-- Opening Marker --
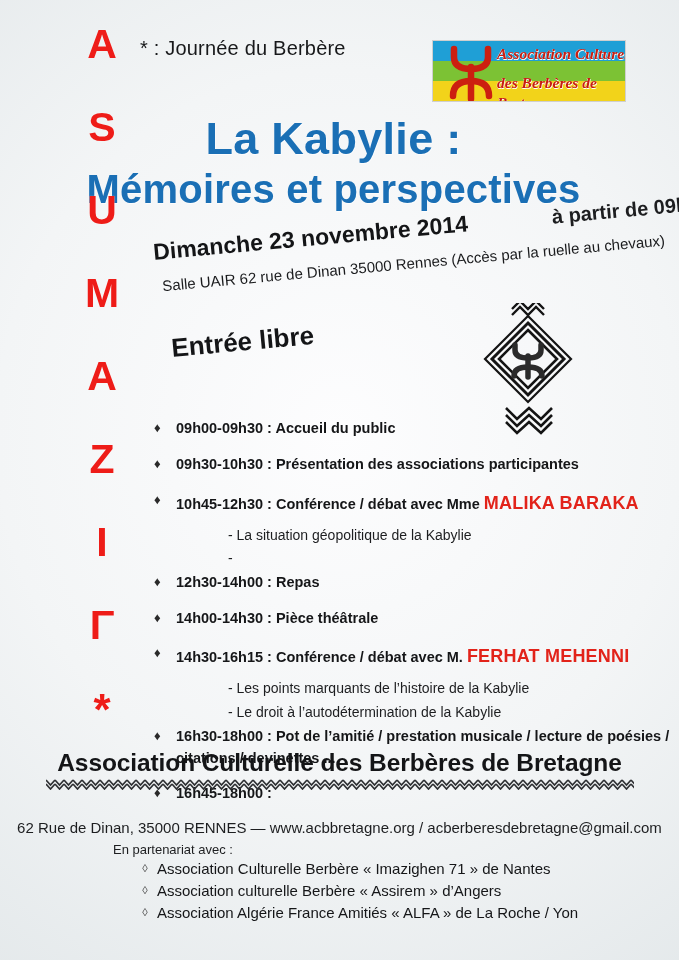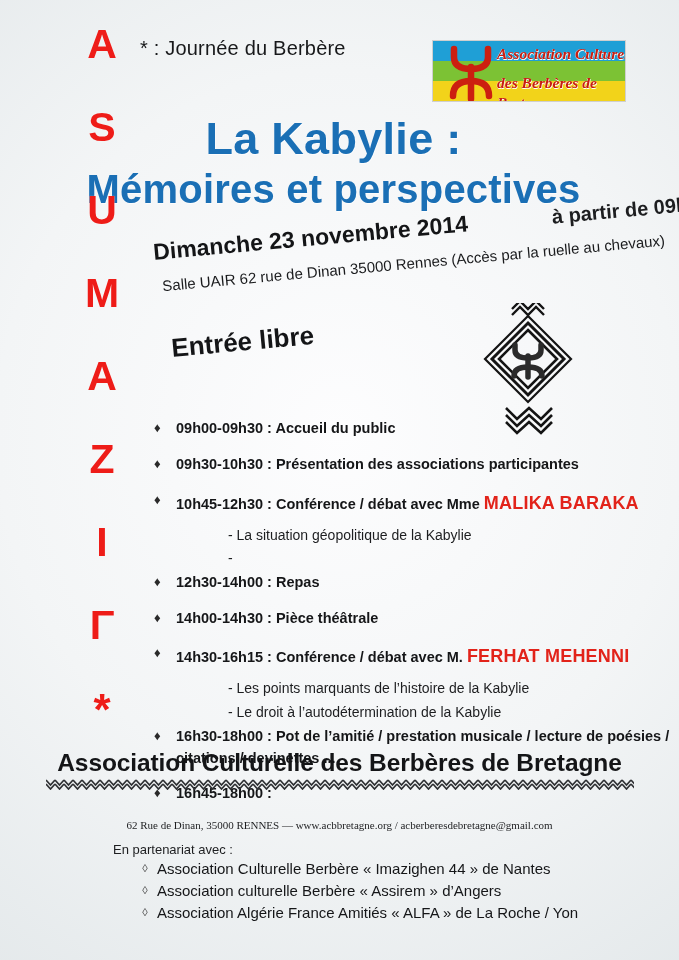--- a/index.html
+++ b/index.html
@@ -163,8 +163,8 @@
   }
   .orgaddr{
     position:absolute; left:0; top:819px; width:679px; text-align:center;
-    font-size:11px; color:#1d1e20;
-    font-family:Liberation Serif, serif; z-index:3;
+    font-size:15px; color:#1d1e20;
+    font-family:Liberation Sans, sans-serif; z-index:3;
   }
   .partlabel{
     position:absolute; left:113px; top:842px;

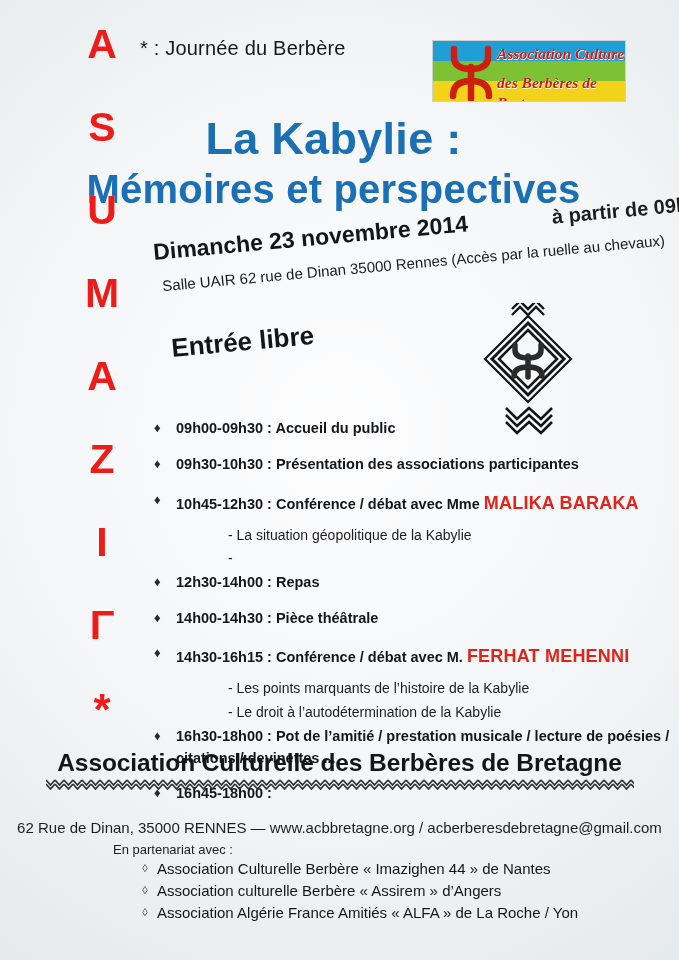--- a/index.html
+++ b/index.html
@@ -311,7 +311,7 @@
   <div class="partlist" id="partlist">
       <div class="pline">
         <div class="dia">◊</div>
-        <div class="ptx">Association  Culturelle  Berbère  « Imazighen 44 »  de  Nantes</div>
+        <div class="ptx">Association  Culturelle  Berbère  « Imazighen 71 »  de  Nantes</div>
       </div>
       <div class="pline">
         <div class="dia">◊</div>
-- Closing Marker --
**ASSIGNMENT**
Return each line of the data that contains the string "Imazighen".

**TASK RESPONSE**
-        <div class="ptx">Association  Culturelle  Berbère  « Imazighen 44 »  de  Nantes</div>
+        <div class="ptx">Association  Culturelle  Berbère  « Imazighen 71 »  de  Nantes</div>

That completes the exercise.